I received your book on Rimbaud a while ago. My circumstances are such that I was unable to read it until these past few days. I'll talk to you about it again, as I counted on doing after reading it. Today I just want to thank you for sending it to me, all the more because by various detours my thoughts often turn to Rimbaud. How understandable is his flight to Harrar, his horror of words! (At present I'm writing a book infinitely different from yours, about lost men, rebels who end up bandits. Once upon a time we set off together on a life with no escape possible. [3] Since then it seems to me that through the revolution something has changed in the world, though the weight of yokes has grown ever heavier on man’s shoulders!)

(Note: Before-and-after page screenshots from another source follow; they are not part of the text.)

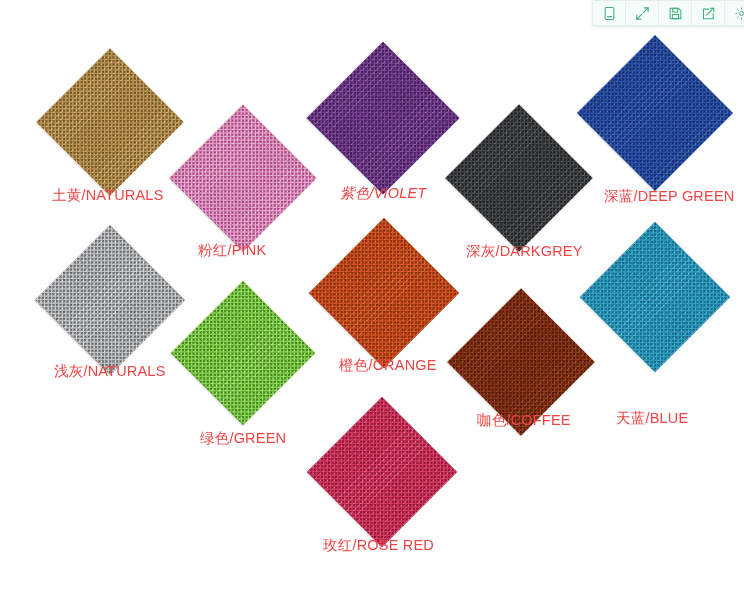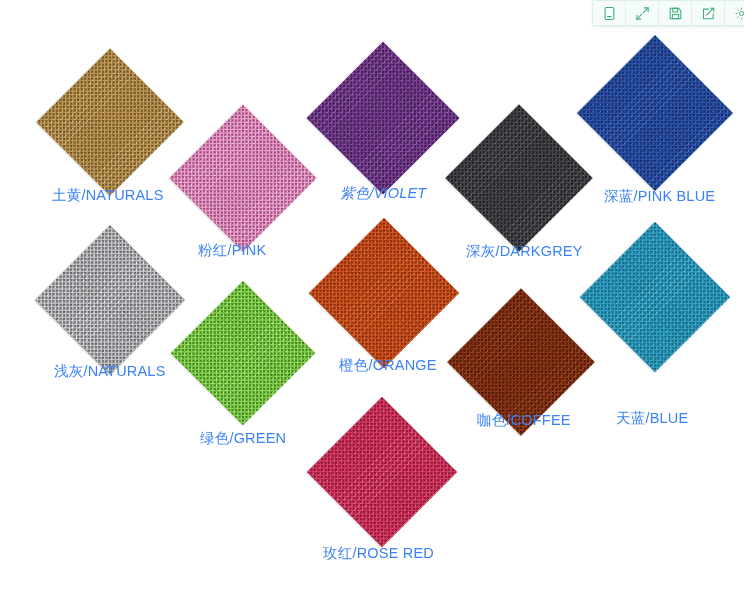--- a/index.html
+++ b/index.html
@@ -55,7 +55,7 @@
     position:absolute;
     white-space:nowrap;
     font-size:14.5px;
-    color:#3b82f6;
+    color:#ef4444;
     letter-spacing:.2px;
     line-height:1;
   }

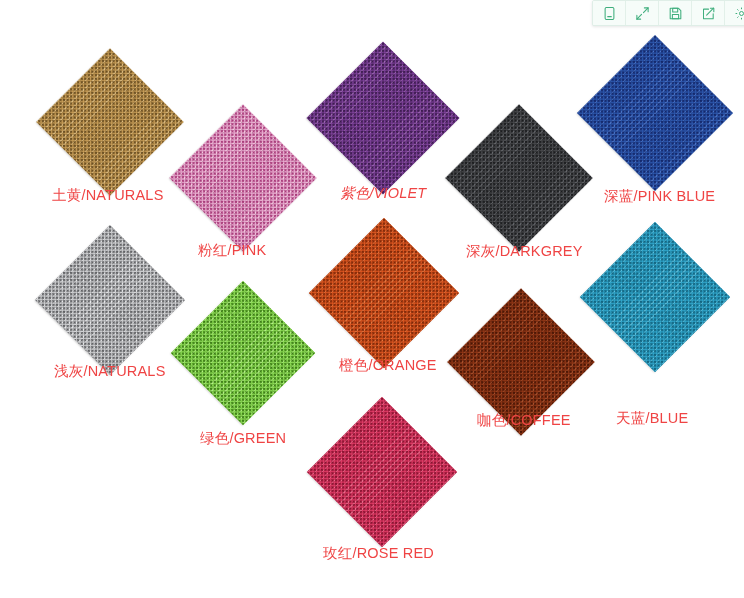--- a/index.html
+++ b/index.html
@@ -94,7 +94,7 @@
         <div class="diamond" style="width: 110px; height: 110px; margin-left: -55px; margin-top: -55px; background: rgb(43, 85, 170);">
           <div class="weave" style="background: radial-gradient(circle at 1.4px 1.4px, rgb(20, 40, 107) 1.05px, rgba(0, 0, 0, 0) 1.35px) 0px 0px / 5px 5px, radial-gradient(circle at 1.4px 1.4px, rgb(20, 40, 107) 1.05px, rgba(0, 0, 0, 0) 1.35px) 2.5px 2.5px / 5px 5px, repeating-linear-gradient(90deg, rgb(74, 116, 198) 0px, rgb(74, 116, 198) 1px, rgba(255, 255, 255, 0) 1px, rgba(255, 255, 255, 0) 5px), repeating-linear-gradient(0deg, rgba(0, 0, 0, 0.1) 0px, rgba(0, 0, 0, 0.1) 1px, rgba(0, 0, 0, 0) 1px, rgba(0, 0, 0, 0) 5px), linear-gradient(rgb(43, 85, 170), rgb(43, 85, 170));"></div>
         </div>
-        <div class="label" style="left: -51px; top: 76px;">深蓝/PINK BLUE</div>
+        <div class="label" style="left: -51px; top: 76px;">深蓝/DEEP GREEN</div>
       </div>
       <div class="swatch" style="left: 110px; top: 300px;">
         <div class="diamond" style="width: 106px; height: 106px; margin-left: -53px; margin-top: -53px; background: rgb(201, 202, 204);">

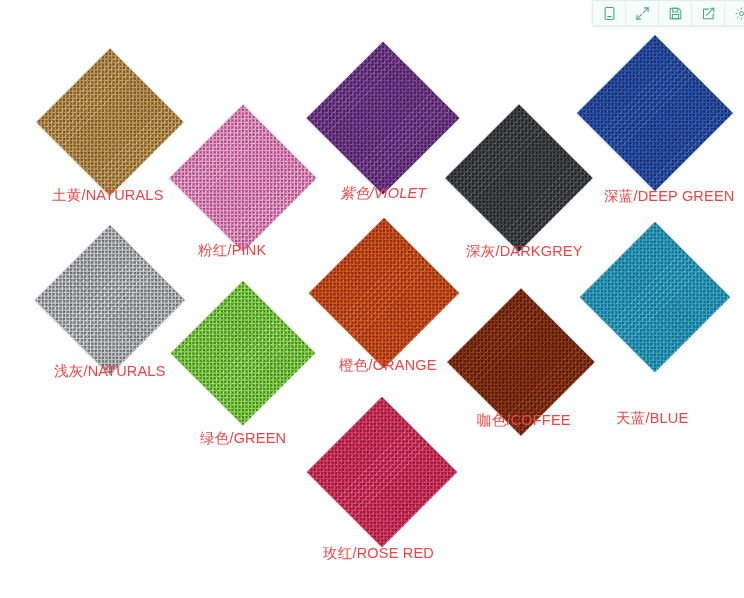--- a/index.html
+++ b/index.html
@@ -130,7 +130,7 @@
         <div class="diamond" style="width: 106px; height: 106px; margin-left: -53px; margin-top: -53px; background: rgb(221, 58, 100);">
           <div class="weave" style="background: radial-gradient(circle at 1.4px 1.4px, rgb(135, 18, 47) 1.05px, rgba(0, 0, 0, 0) 1.35px) 0px 0px / 5px 5px, radial-gradient(circle at 1.4px 1.4px, rgb(135, 18, 47) 1.05px, rgba(0, 0, 0, 0) 1.35px) 2.5px 2.5px / 5px 5px, repeating-linear-gradient(90deg, rgb(236, 107, 140) 0px, rgb(236, 107, 140) 1px, rgba(255, 255, 255, 0) 1px, rgba(255, 255, 255, 0) 5px), repeating-linear-gradient(0deg, rgba(0, 0, 0, 0.1) 0px, rgba(0, 0, 0, 0.1) 1px, rgba(0, 0, 0, 0) 1px, rgba(0, 0, 0, 0) 5px), linear-gradient(rgb(221, 58, 100), rgb(221, 58, 100));"></div>
         </div>
-        <div class="label" style="left: -59px; top: 66px; margin-top: 8px;">玫红/ROSE RED</div>
+        <div class="label" style="left: -59px; top: 66px;">玫红/ROSE RED</div>
       </div>
     </div>
 

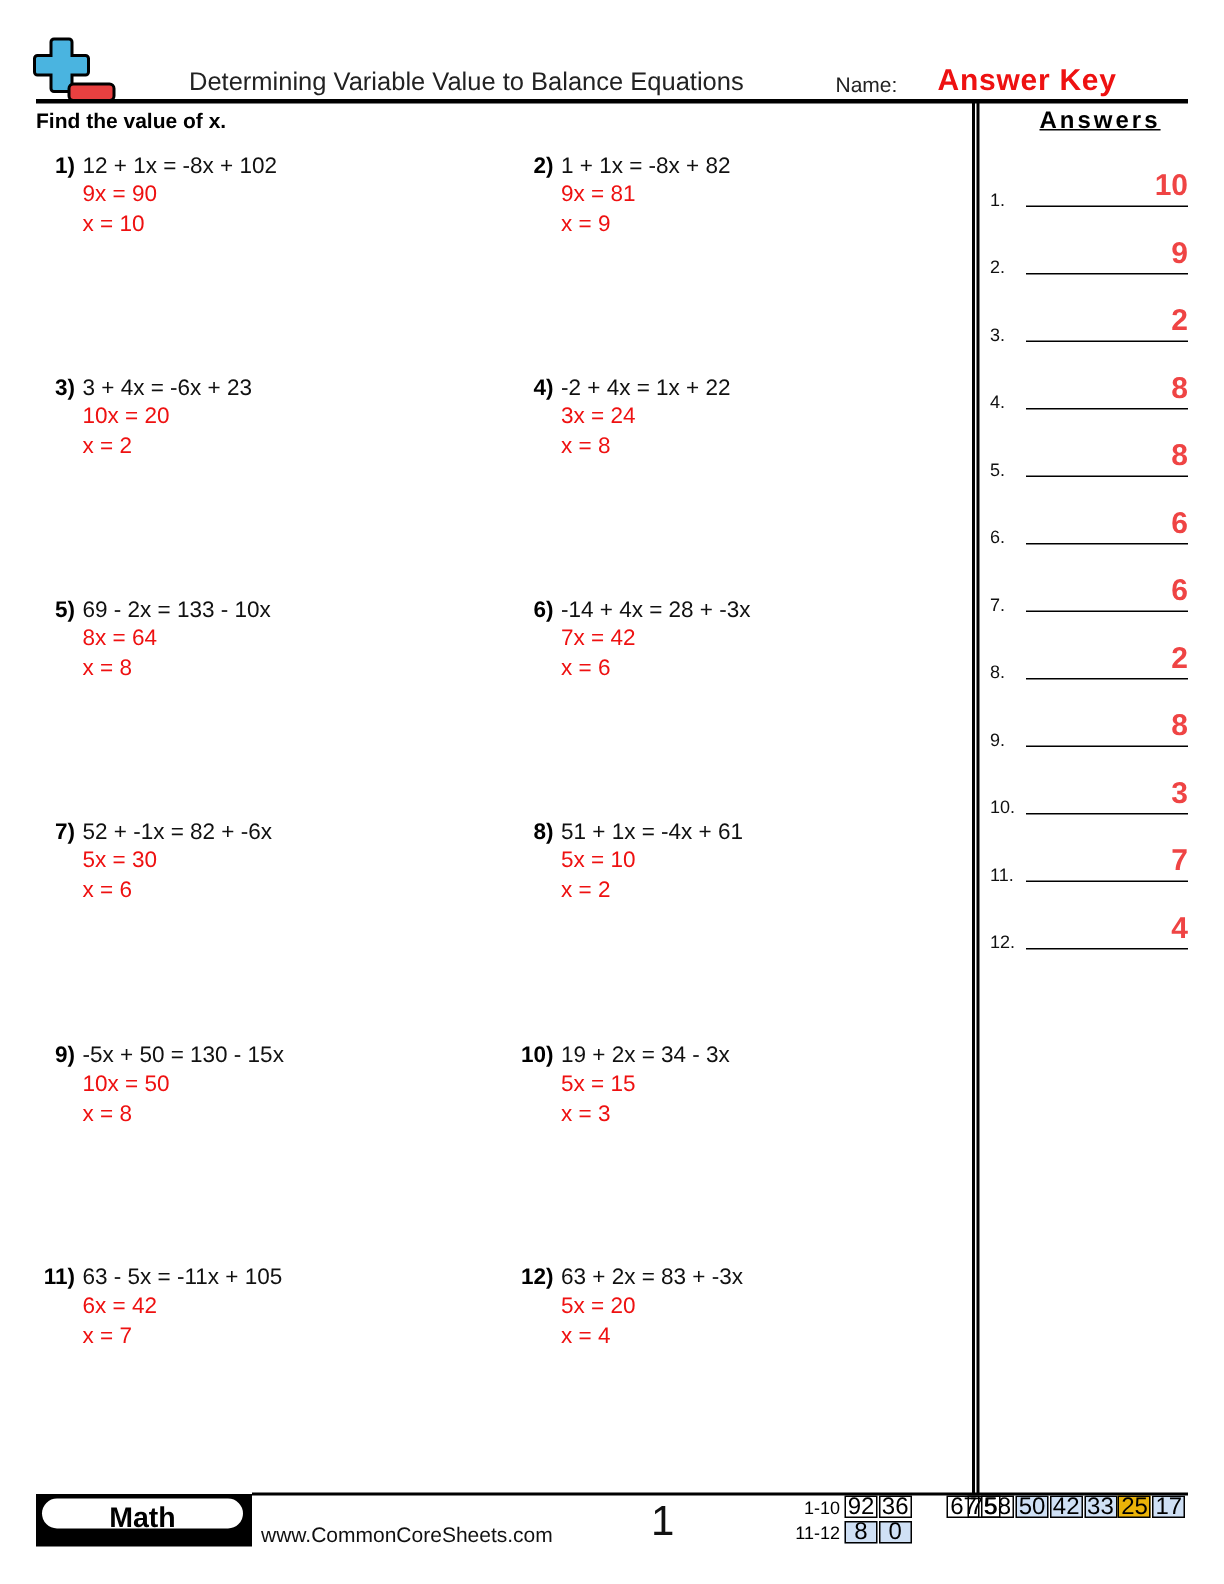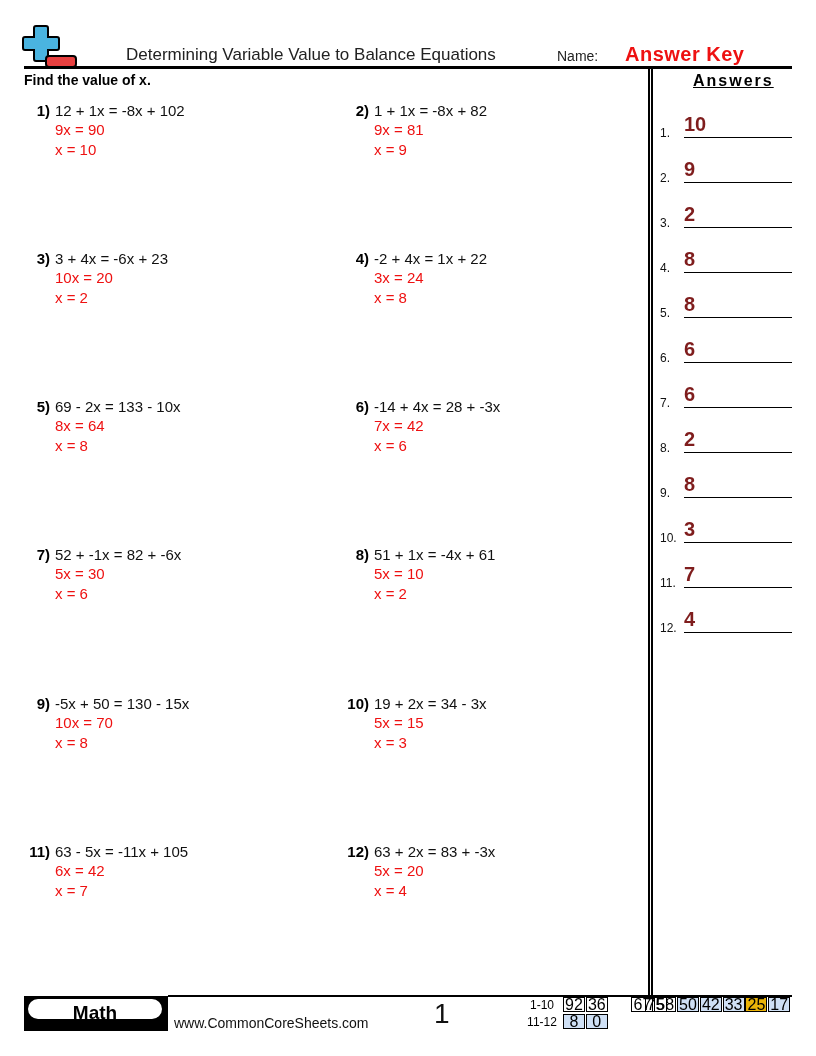--- a/index.html
+++ b/index.html
@@ -23,8 +23,8 @@
   .ans-row { position: absolute; left: 660px; width: 132px; height: 30px; }
   .ans-num { position: absolute; left: 0; bottom: 0; font-size: 12px; color: #111; }
   .ans-line { position: absolute; left: 24px; right: 0; bottom: 2px; height: 1px; background: #000; }
-  .ans-val { position: absolute; left: 24px; right: 0; bottom: 4px; text-align: left;
-             font-size: 20px; font-weight: bold; color: #7f1d1d; }
+  .ans-val { position: absolute; left: 24px; right: 0; bottom: 4px; text-align: right;
+             font-size: 20px; font-weight: bold; color: #ef4444; }
   .footer-rule { position: absolute; left: 168px; top: 995px; width: 624px; height: 2px; background: #000; }
   .math-badge { position: absolute; left: 24px; top: 996px; width: 144px; height: 35px; background: #000; }
   .math-pill { position: absolute; left: 4px; top: 3px; width: 134px; height: 20px; background: #fff;

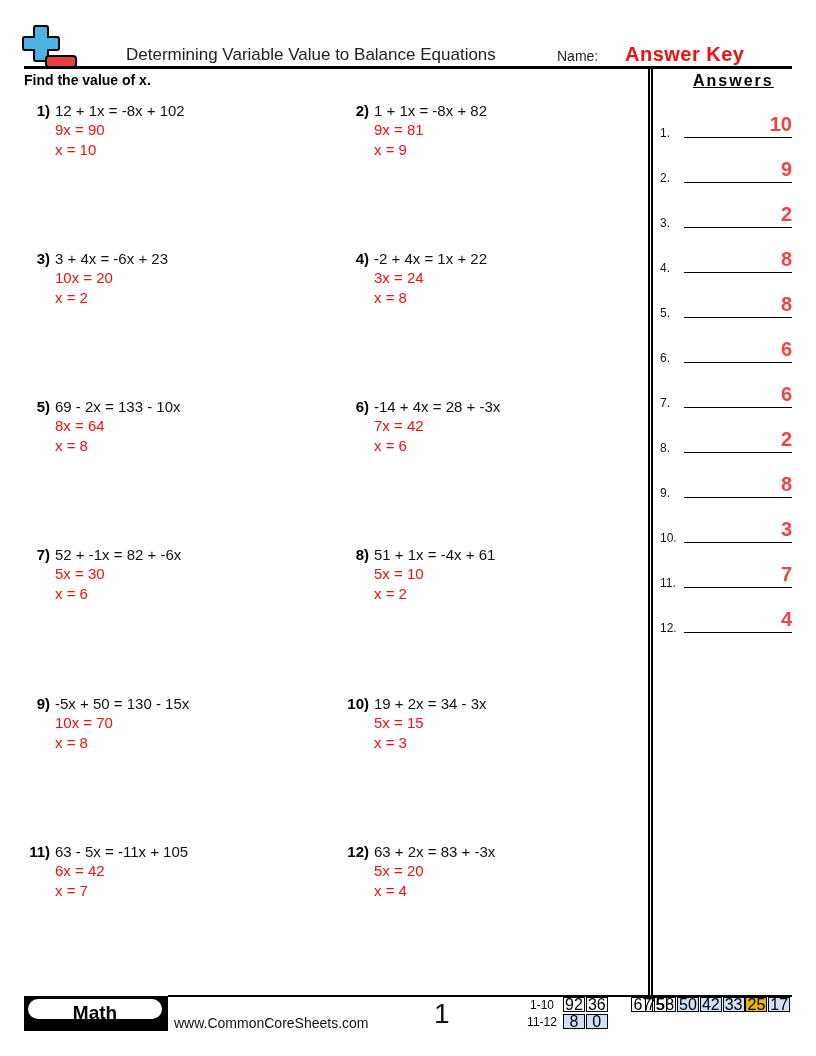--- a/index.html
+++ b/index.html
@@ -102,7 +102,7 @@
   <div class="problem" style="left:20px;top:695px;">
     <span class="pnum">9)</span>
     <span class="peq">-5x + 50 = 130 - 15x</span>
-    <span class="pstep s1">10x = 70</span>
+    <span class="pstep s1">10x = 50</span>
     <span class="pstep s2">x = 8</span>
   </div>
   <div class="problem" style="left:339px;top:695px;">

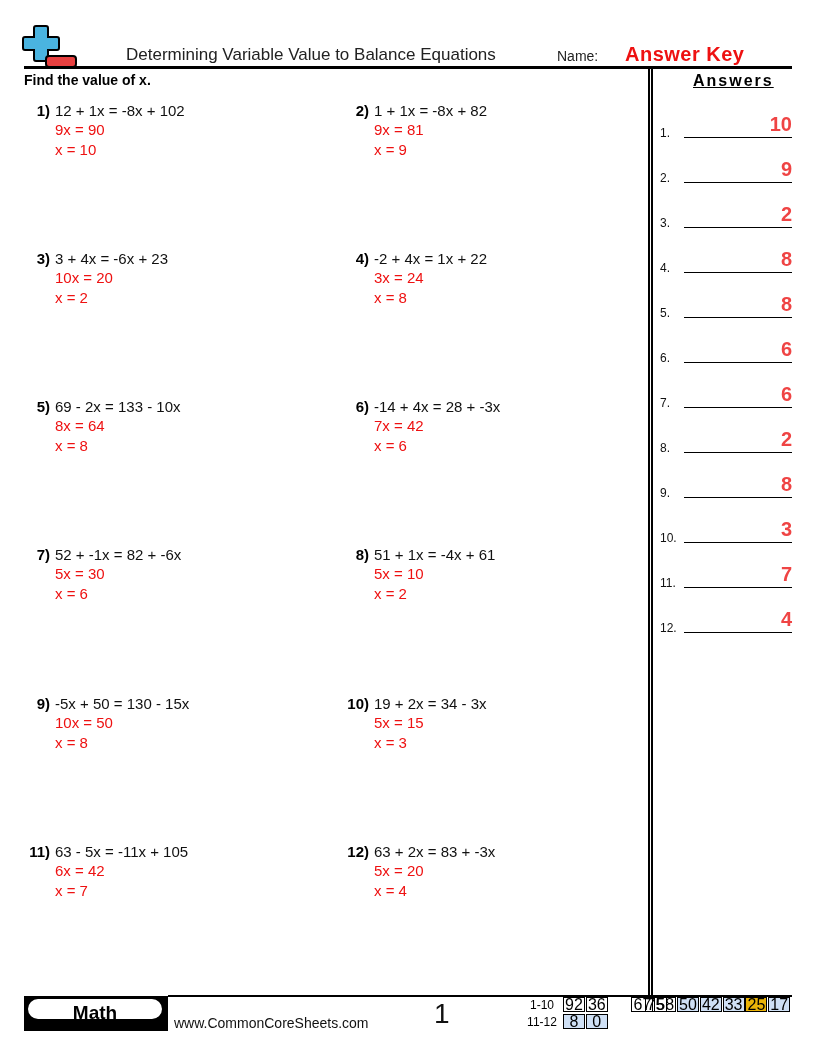--- a/index.html
+++ b/index.html
@@ -31,7 +31,7 @@
                border-radius: 14px; text-align: center; line-height: 28px; font-size: 19px; font-weight: bold; }
   .site { position: absolute; left: 174px; top: 1015px; font-size: 14px; color: #111; }
   .page-num { position: absolute; left: 434px; top: 998px; font-size: 28px; color: #111; }
-  .score-label { position: absolute; font-size: 12px; text-align: center; width: 36px; }
+  .score-label { position: absolute; font-size: 12px; text-align: right; width: 36px; }
   .score-cell { position: absolute; width: 22px; height: 15px; border: 1px solid #000; box-sizing: border-box;
                 font-size: 16px; text-align: center; line-height: 14px; }
 </style>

Forgive me for having tarried so long in informing you of the book’s arrival, and believe me to be fraternally yours,

Victor Serge

Serge to Fondane

Place Séverine, apt 179 Pré St – Gervais
May 22, 1937

My Dear Fondane,

I thank you for Titanic,[4] thus far only leafed through but with... I won’t write pleasure, it’s not that at all, that would even be idiotic. For me there are verses that, obscurely or not, signify, and the others. For me, yours are among the former. And I haven’t forgotten that your Ulysse was the first book I received on the steppes at an hour that was difficult, but full of an intense poetry: that of resistance and an incomparable world.

Now that I'm here in Paris I would be happy to shake your hand. See you soon, I hope. Fraternally yours

Victor Serge


1. A volume of poetry published by Fondane in 1933.

2. Fondane’s influential and eccentric study of the poet Arthur Rimbaud, published in 1933.

3. This novel, Monde sans evasion possible, about Serge’s days as an individualist anarchist among the members of the Bonnot Gang, vanished into the maw of the GPU and has never been found.

4. Volume of poetry published in Brussels in 1937.